Worried about what rising interest rates will do to your bond holdings?

Let's look at some bond ETFs that combine a low level of vulnerability to a rate increase with cheap fees.

We start with the bond exchange-traded funds listed in National Bank Financial's ETF Handbook and then screen for three factors:

Broad-based exposure to government and investment-grade corporate bonds

A blend is optimum in that government bonds have the lowest default risk, but will fall a bit harder when rates rise.

Management-expense ratios below 0.2 per cent

Bond ETF fees have been falling, so there's a decent selection of very cheap funds.

Duration of less than three years

Duration is a measure of how a bond or bond fund reacts to changes in interest rates; a duration of three means a fund would fall three percentage points in price if rates rise and rise by the same amount if rates fall (that is, one percentage point for each year).

Here are the funds that made it through the screening process.

Vanguard Canadian Short Term Bond Index ETF (VSB): An impressively low MER of 0.11 per cent coupled with a duration of 2.8.

iShares Core Short Term High Quality Canadian Bond Index ETF (XSQ): A newish offering for investors willing to sacrifice a bit of yield to get higher quality bonds; the MER should come in around 0.13 per cent and the duration was 2.8.

Desjardins Canadian Short Term Bond Index ETF (DCS): Another newcomer, this one with an MER of 0.17 and a duration of 2.6.

VSB is the easy winner in this group on the basis of liquidity with a 20-day average trading volume of 170,000 shares.

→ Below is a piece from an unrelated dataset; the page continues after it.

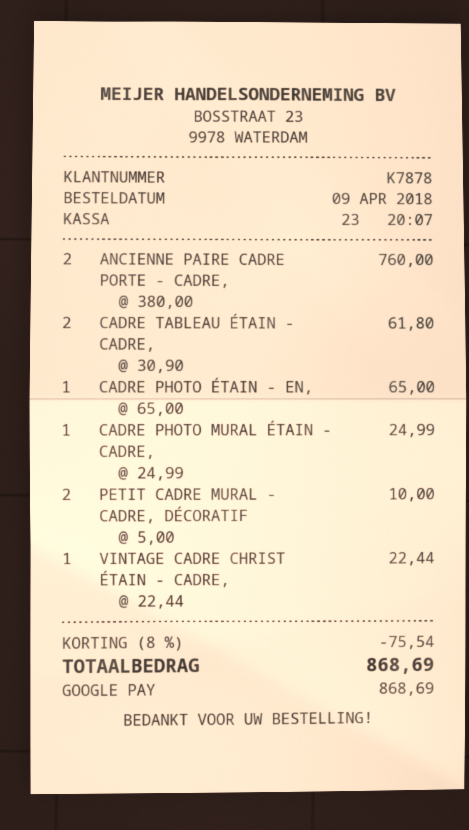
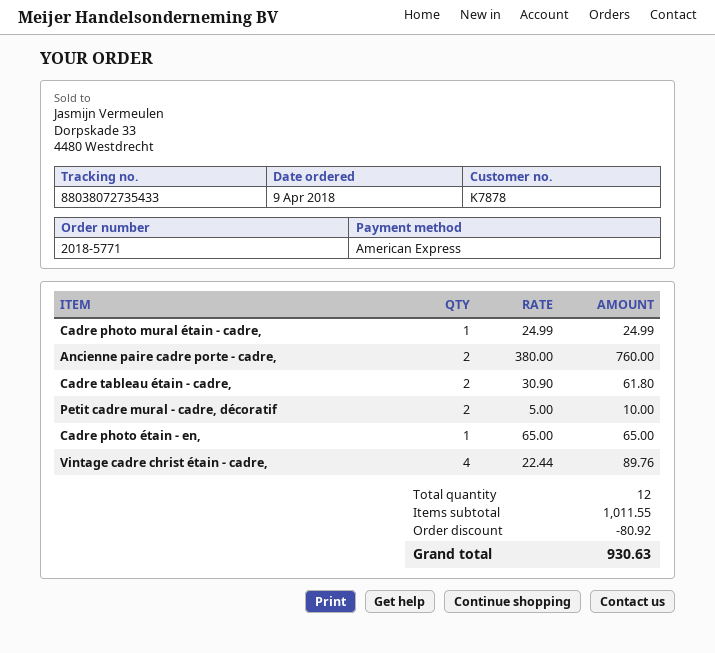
payment method: Google Pay -> American Express
VINTAGE CADRE CHRIST ÉTAIN - CADRE,: 1 x 22.44 = 22.44 -> 4 x 22.44 = 89.76
discount: 75.54 -> 80.92
total: 868.69 -> 930.63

XSQ and DCS are well behind in that regard.

Low MERs are a particular asset with bond ETFs because interest rates are so low. To forecast the yield you'll get from a bond ETF, subtract the MER from the published yield to maturity. If you're willing to pay a little above 0.2 per cent in MER for bond funds, two others to consider are the hugely popular iShares Canadian Short Term Bond Index ETF (XSB), which has an MER of 0.28 per cent, and the RBC 1-5 Year Laddered Canadian Bond ETF (RLB), which an MER of 0.24 per cent.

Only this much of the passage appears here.